***
Тихий Город, однажды. - Ты ведь с самого начала знал, что так будет! Ты и спас меня тогда исключительно для того, чтобы так оно все и случилось! – женщина отрывисто смеется. - Ну, знал. Ну, для этого. Но ведь ты и сама была не против, ты согласилась на это, да и Тихий Город – не худшее пристанище для таких, как ты. Верно, Анна? - Что верно, то верно, - не отрицает женщина. – А трамвай-то? Трамвай куда делся? - Трамвай? – мужчина лукаво улыбается, - пройдя через Коридор Между Мирами, трамвай… несколько изменил свойства, пошел на повышение, если хочешь… Теперь он именуется «Платформой…» и открывает дверь в еще одну чудесную сказку. - Готова спорить, что и здесь не обошлось без твоего участия, Менин! Двое заливисто хохочут.Часть 1
9 июня 2017 г. в 23:31
Петербург, зима, 1877 года.
- так вы полагаете, она выживет?
- все в руках Божьих, графиня.
- и совершенно точно потеряла память?
- врач говорит, что, скорее всего, навсегда…
- и Вы, действительно, думаете, что так будет лучше?
- да! Для меня. И для моего сына. И для вашего сына, графиня. Я все устрою: под ее именем похоронят неопознанную женщину, погибшую, вот совпадение, под колесами поезда днем позже.
- прощайте, сударь!
- прощайте, графиня!
Москва, весна, 1929 года.
А масло было жалко. Аннушка, встававшая чрезвычайно рано и целый день носившаяся по Москве, с бидоном в руке проходя мимо трамвайных путей, традиционно, смотрела по сторонам. На мгновение взгляд ее остановился на подтянутом, плотноватого телосложения розовощеком красноармейце. Что-то кольнуло в давным-давно зачерствевшей душе Чумы-Аннушки, что-то вспомнилось, мелькнуло: чьи-то глаза, губы, взгляды. Аннушка засмотрелась и пролила масло. Видение исчезло. Выругавшись, Аннушка пошла восвояси. А масло было жалко. Хорошее было масло.
Деревня Челобитьево, город N, 199… года.
Трамвай был очень старым. Старинным даже. Пашка усмехнулся – кому-то в наследство от дедов-бабок достаются золото-антиквариат, дома-квартиры. Ему же, Пашке, достался покосившийся домишко под снос и трамвай. С трамваем, к слову, была связана какая-то странная история. Будто бы в начале века: в двадцатые или в тридцатые годы трамвай этот насмерть зарезал человека, а после этого, отнюдь не суеверные комсомолки-вагоновожатые, все, как одна, заговорили о том, что трамвай проклят и дружно отказались садиться за него.

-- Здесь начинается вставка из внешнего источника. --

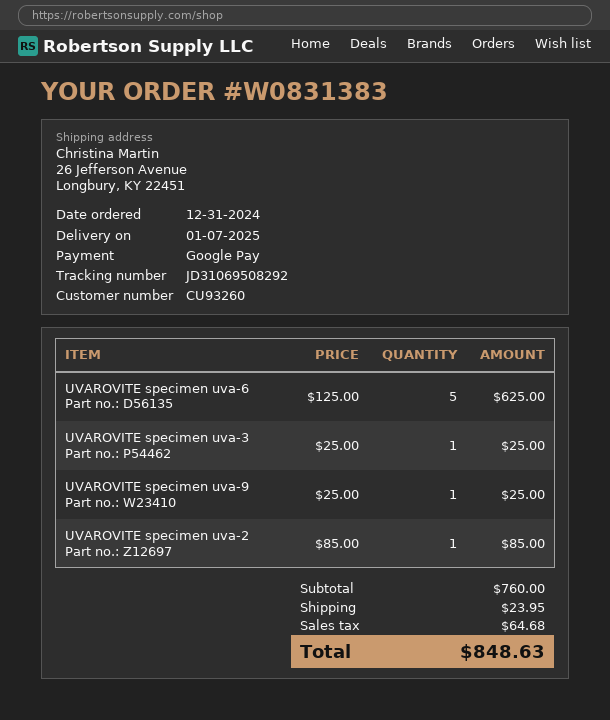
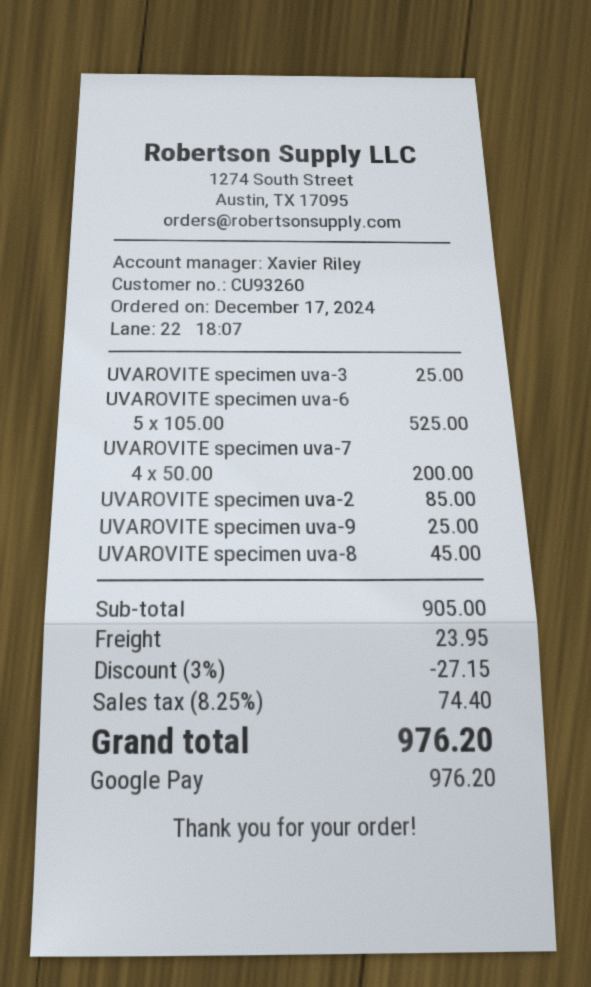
order date: 2024-12-31 -> 2024-12-17
UVAROVITE specimen uva-6: 5 x 125.00 = 625.00 -> 5 x 105.00 = 525.00
UVAROVITE specimen uva-7: none -> 4 x 50.00 = 200.00
UVAROVITE specimen uva-8: none -> 1 x 45.00 = 45.00
subtotal: 760.00 -> 905.00
discount: none -> 3% = 27.15
tax: 64.68 -> 74.40
total: 848.63 -> 976.20

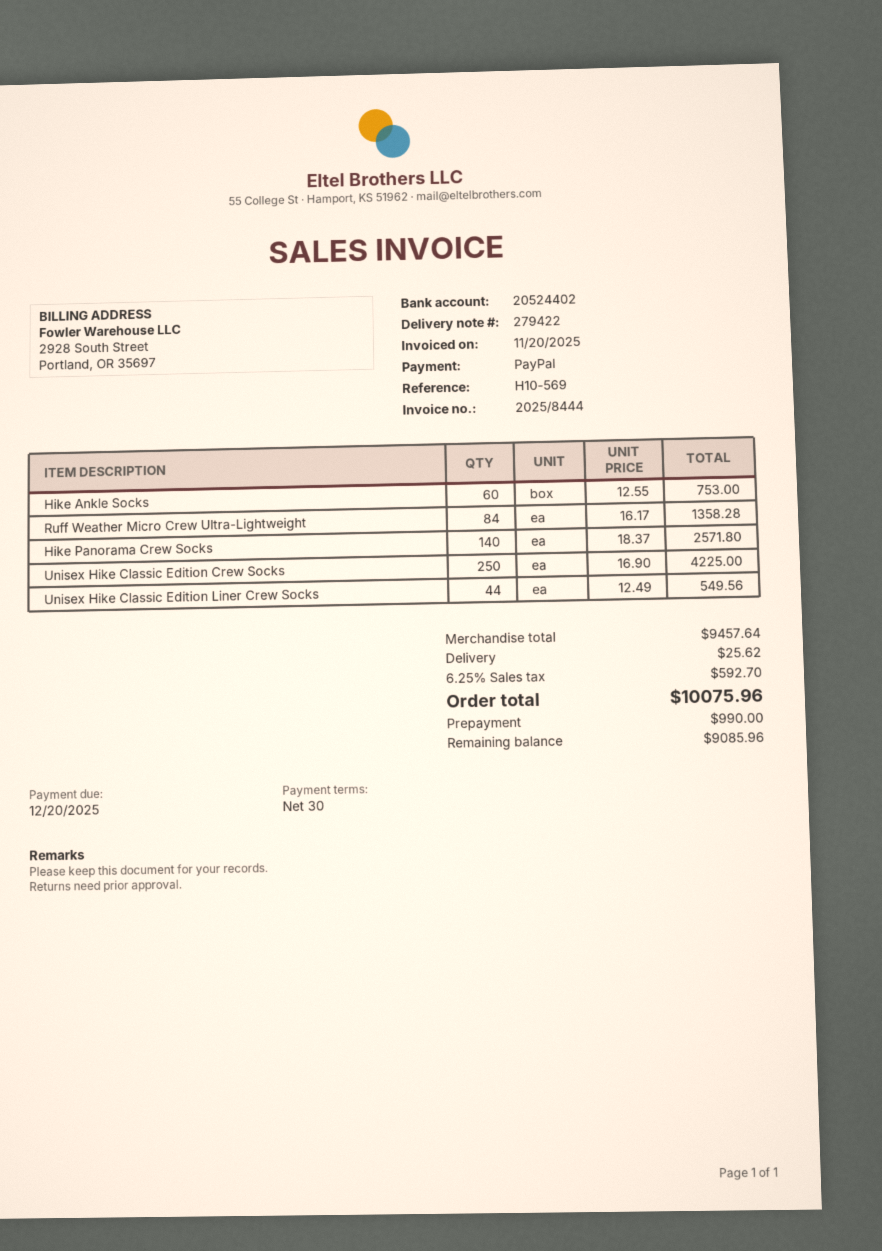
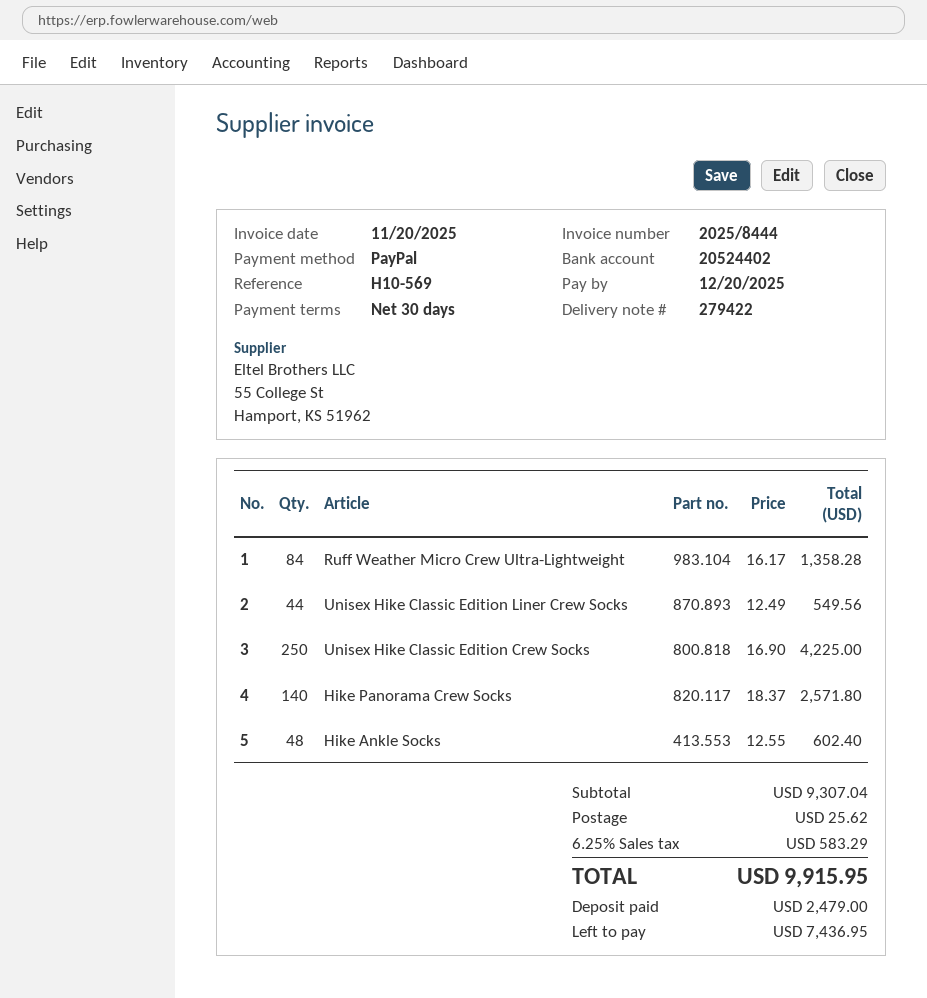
Hike Ankle Socks: 60 x 12.55 = 753.00 -> 48 x 12.55 = 602.40
subtotal: 9457.64 -> 9307.04
tax: 6.25% = 592.70 -> 6.25% = 583.29
total: 10075.96 -> 9915.95
deposit: 990.00 -> 2479.00
balance: 9085.96 -> 7436.95

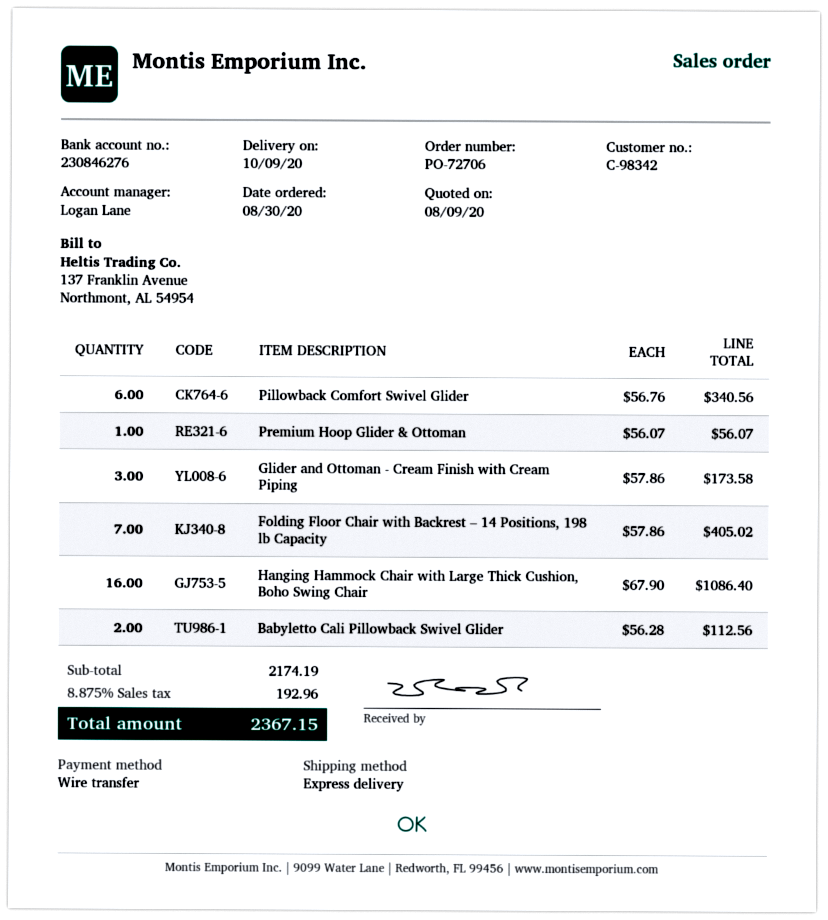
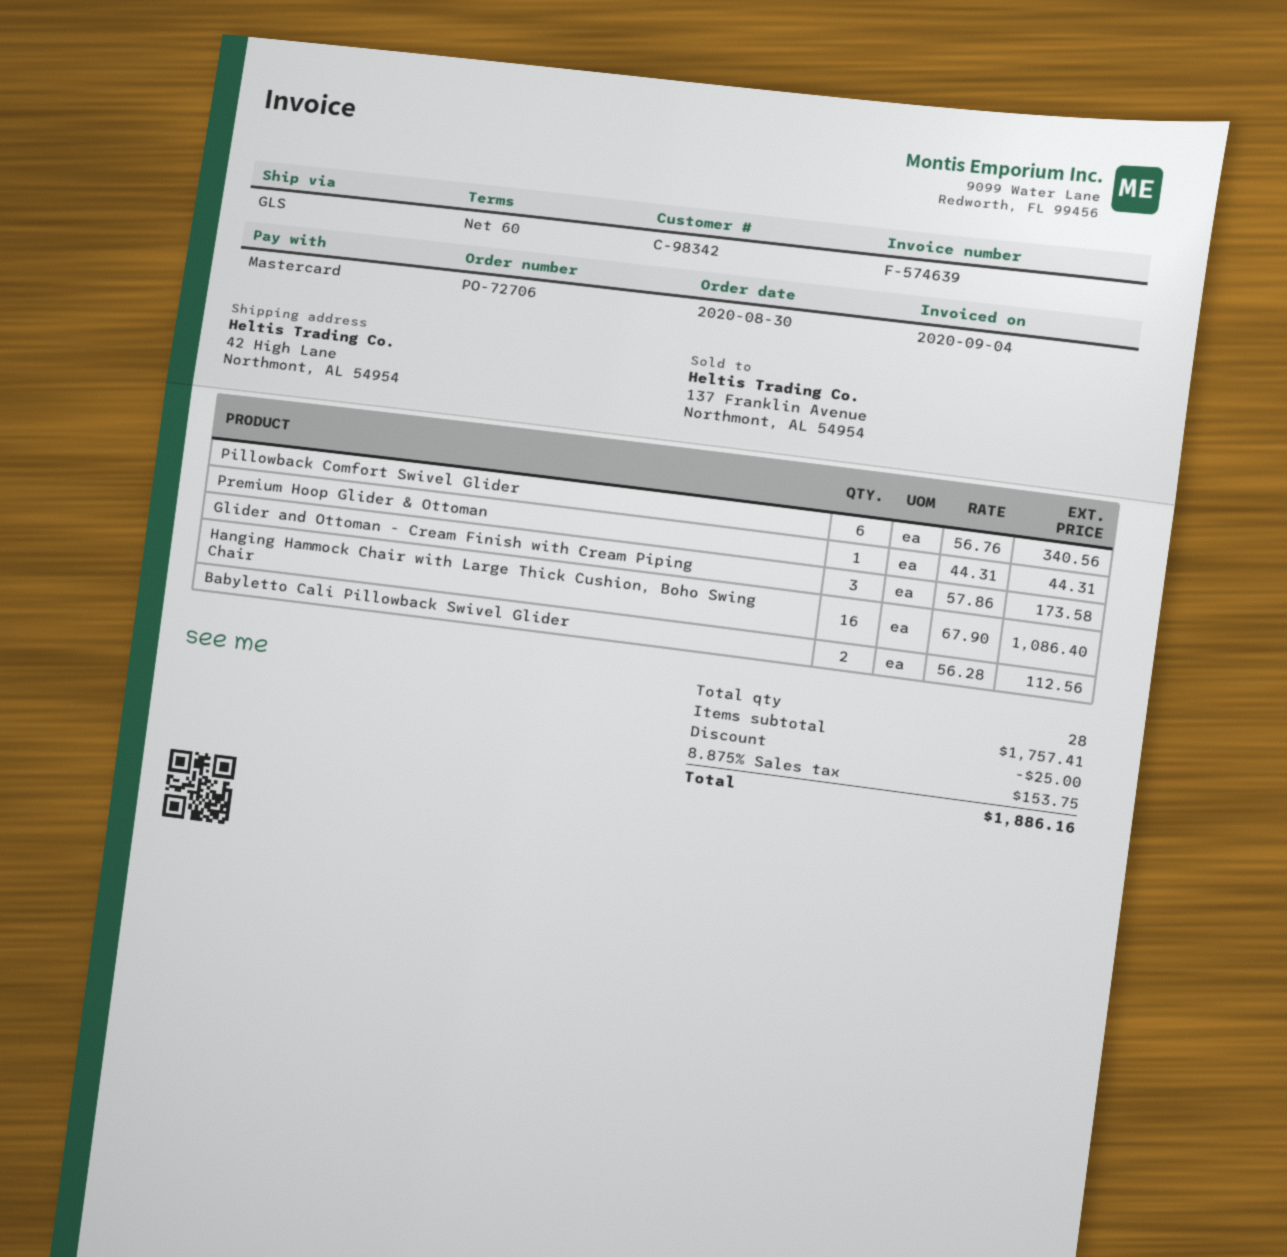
payment method: bank transfer -> Mastercard
shipping method: express -> GLS
Premium Hoop Glider & Ottoman: 1 x 56.07 = 56.07 -> 1 x 44.31 = 44.31
Folding Floor Chair with Backrest – 14 Positions, 198 lb Capacity: 7 x 57.86 = 405.02 -> none
subtotal: 2174.19 -> 1757.41
discount: none -> 25.00
tax: 8.875% = 192.96 -> 8.875% = 153.75
total: 2367.15 -> 1886.16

У Советской России было много трамваев, вагон списали, и стоял он в депо, ржавел. Пережил войну. И заржавел бы совсем. Если бы его, Пашкин, дед, по каким-то только ему ведомым нуждам, не выпросил его у руководства Трамвайного Парка и не перевез его на Малую Родину. Как ему это удалось, история умалчивает, но с той поры трамвай обосновался на огороде. В детстве Пашка с братьями играл в нем, а сейчас… Мало ему продажи дедовой развалюхи, так еще и трамвай. Вот куда его девать? А? Продать? Так не купят! В цветмет сдать? Проржавел весь. Дойдя от станции до дедова дома, Пашка несказанно удивился, обнаружив, что трамвай исчез. И не просто исчез – кажется, что и не было его никогда. Трава вокруг была не примята, да и следов от колес большой машины, которая могла бы перевести такую груду металла, не наблюдалось. Пашка почесал затылок. Втянул ноздрями воздух - пахло чем-то незнакомым, нездешним, необычным. Через мгновение Пашка намертво забыл о трамвае. И никогда больше не вспомнил.
Электричку задержали и в родной город Пашка вернулся почти в полночь. Город был безлюден, лишь на Зеленой улице озирался по сторонам странного вида парень с рюкзаком за плечами.
- Закурить не найдется? – обратился к парню Пашка.
- На! – незнакомец протянул ему сигарету.
- Чего тут делаешь один в полночь? – попытался завести беседу Пашка.
- Трамвая жду! – усмехнулся парень
- Не дождешься! – рассмеялся Пашка. – Здесь и рельсов нет, - он счел за лучшее отойти от этого психа. Сделав несколько шагов, повинуясь, какому-то порыву, внезапно, он обернулся. Незнакомца не было. – Дождался! - почему-то весело подумал Пашка и пошел домой.